What are we trying to do?
The goal of this project is to produce an algorithm which can find the physical scale of any satellite image: the relationship between the content of the image, and the area it covers in kilometers.

This is a very challenging problem because of the characteristics of the world's terrain. At different zoom levels, it's highly self-similar, like a fractal. We need to find a method to extract useful information from these images, while also ignoring the parts which are repeated across zoom levels.

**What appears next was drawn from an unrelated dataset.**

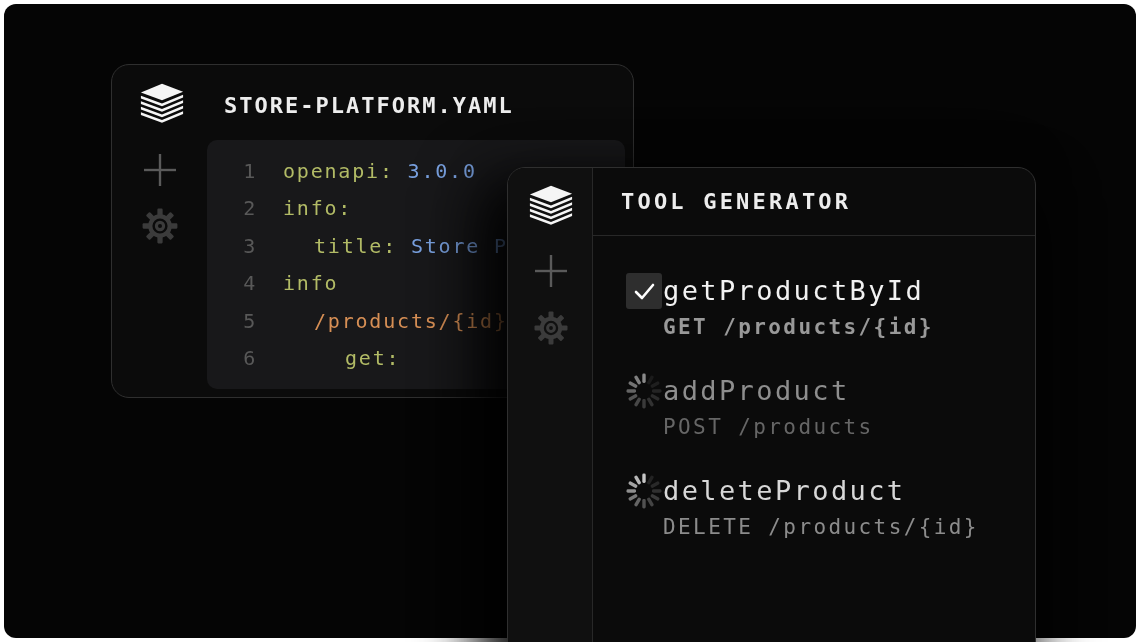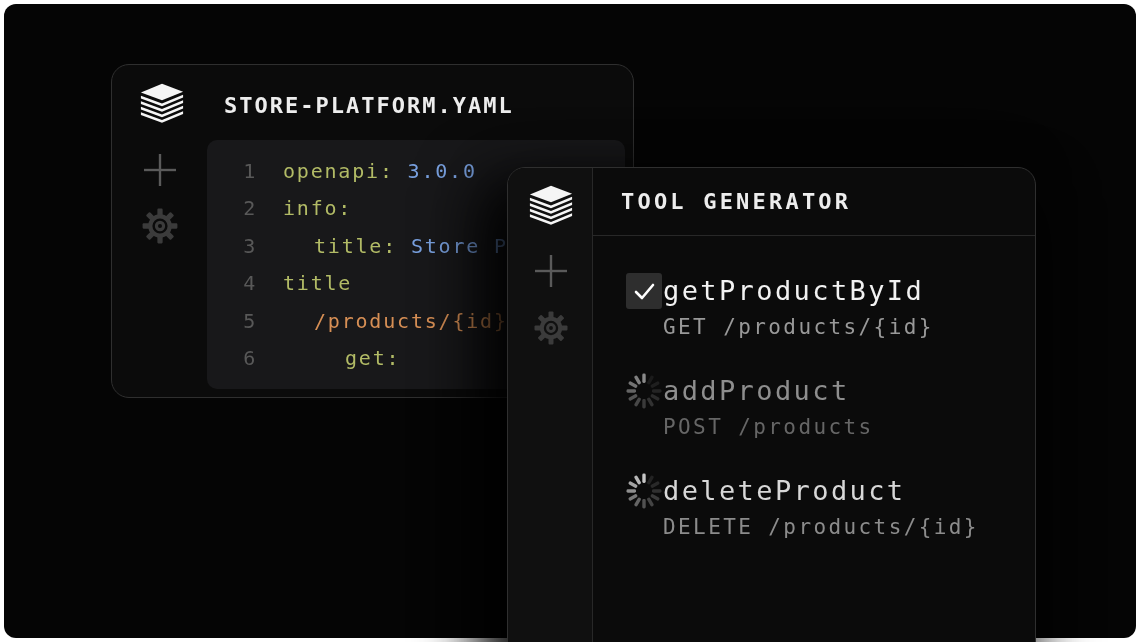"title" span.tok { text: title -> info }
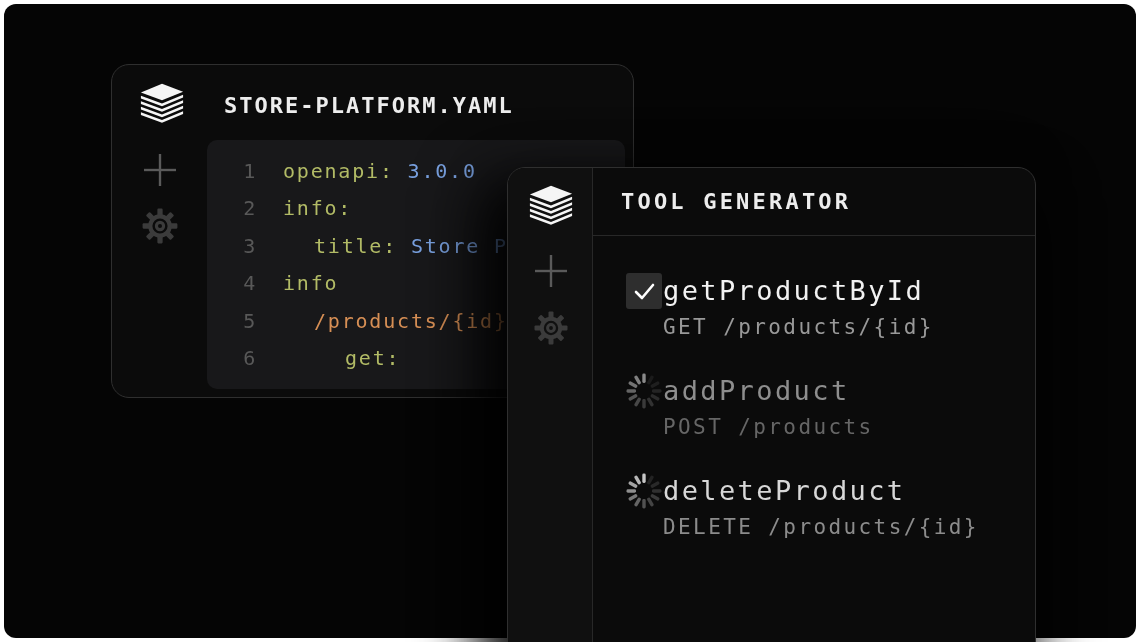"GET /products/{id}" .tool-item.done .tool-endpoint { font-weight: none -> bold }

There are several ways to approach the problem. Some of the more manual methods involve trying to label image parts which only show up at certain scales. For instance, you could rely on the fact that all rooftops are generally roughly the same size, all roads have similar widths, and so on.

Those approaches all need lots of manual work, though. We attempted to solve the problem automatically, exploring ideas that might let us predict map zoom without relying on hard-coded rules.
Although we explored several approaches to this problem, the most successful solution used feature extraction to convert each image to a relatively small vector, then trained a small feed-forward neural network to predict zoom from each set of features. Although the self-similarity of each image makes more traditional CV approaches very difficult, a neural network can learn the right features to approximate the zoom very well.
Methodology
We wound up gathering several datasets of satellite images over the course of the project. The most useful one was a dataset of three thousand images of random locations in the continental United States, all taken at different zoom levels:
 
(* define a function to download images of a specific location and zoom *)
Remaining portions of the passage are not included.